## Activity
Give back every record below word for word, with the pictures omitted.

## Change listing data
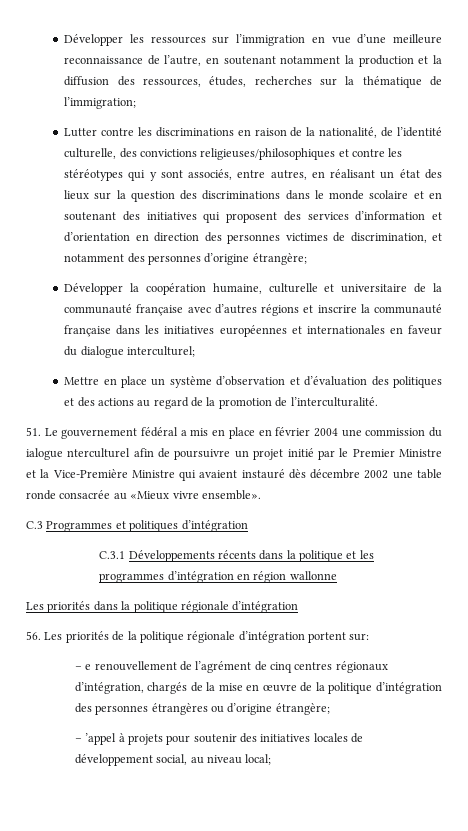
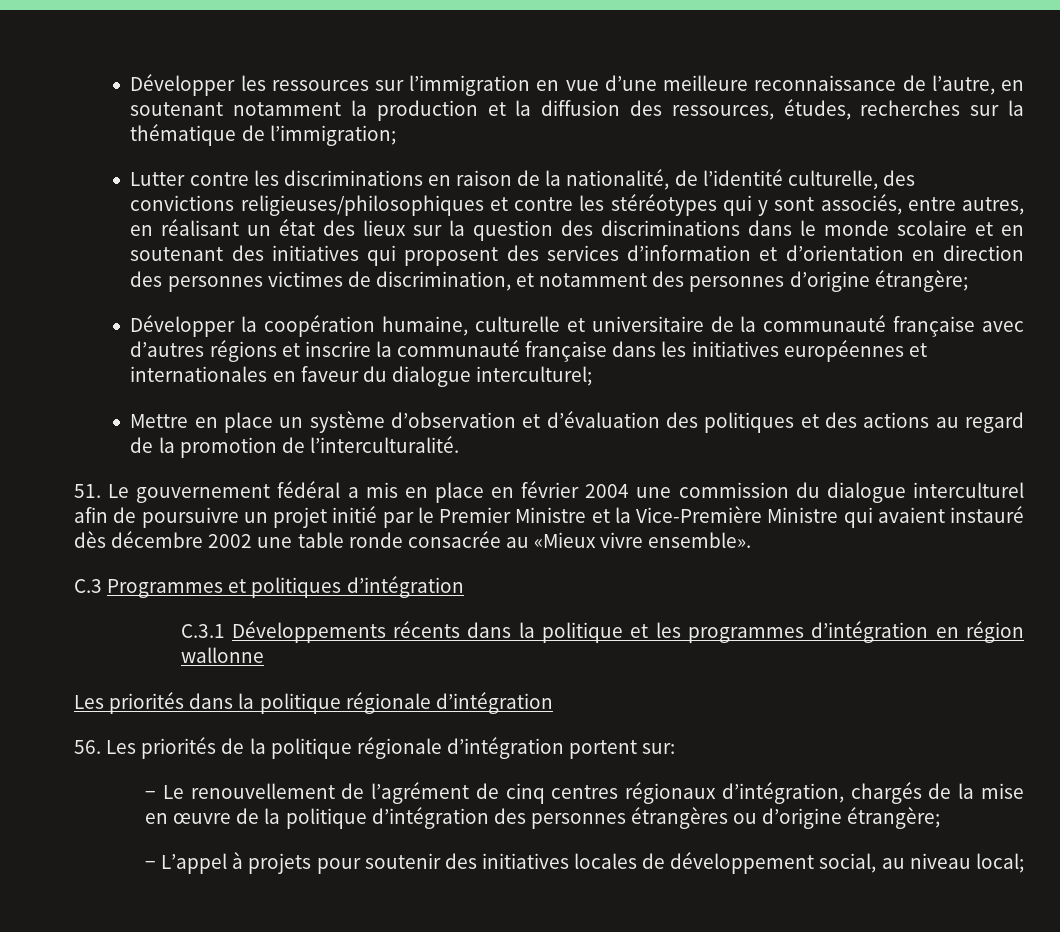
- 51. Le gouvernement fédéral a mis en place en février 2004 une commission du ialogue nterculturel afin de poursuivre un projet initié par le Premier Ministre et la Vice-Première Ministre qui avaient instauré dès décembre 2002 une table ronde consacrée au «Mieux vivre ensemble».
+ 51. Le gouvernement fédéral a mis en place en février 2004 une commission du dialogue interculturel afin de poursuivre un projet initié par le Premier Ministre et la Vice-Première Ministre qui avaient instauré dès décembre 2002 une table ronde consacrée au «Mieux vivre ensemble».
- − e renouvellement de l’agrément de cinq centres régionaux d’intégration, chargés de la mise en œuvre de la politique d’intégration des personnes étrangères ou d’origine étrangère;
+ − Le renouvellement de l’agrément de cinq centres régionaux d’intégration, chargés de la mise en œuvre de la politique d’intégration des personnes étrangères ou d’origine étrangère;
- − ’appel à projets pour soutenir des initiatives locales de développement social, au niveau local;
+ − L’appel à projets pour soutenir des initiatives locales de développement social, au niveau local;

## Response to this task
- 51. Le gouvernement fédéral a mis en place en février 2004 une commission du ialogue nterculturel afin de poursuivre un projet initié par le Premier Ministre et la Vice-Première Ministre qui avaient instauré dès décembre 2002 une table ronde consacrée au «Mieux vivre ensemble».
+ 51. Le gouvernement fédéral a mis en place en février 2004 une commission du dialogue interculturel afin de poursuivre un projet initié par le Premier Ministre et la Vice-Première Ministre qui avaient instauré dès décembre 2002 une table ronde consacrée au «Mieux vivre ensemble».
- − e renouvellement de l’agrément de cinq centres régionaux d’intégration, chargés de la mise en œuvre de la politique d’intégration des personnes étrangères ou d’origine étrangère;
+ − Le renouvellement de l’agrément de cinq centres régionaux d’intégration, chargés de la mise en œuvre de la politique d’intégration des personnes étrangères ou d’origine étrangère;
- − ’appel à projets pour soutenir des initiatives locales de développement social, au niveau local;
+ − L’appel à projets pour soutenir des initiatives locales de développement social, au niveau local;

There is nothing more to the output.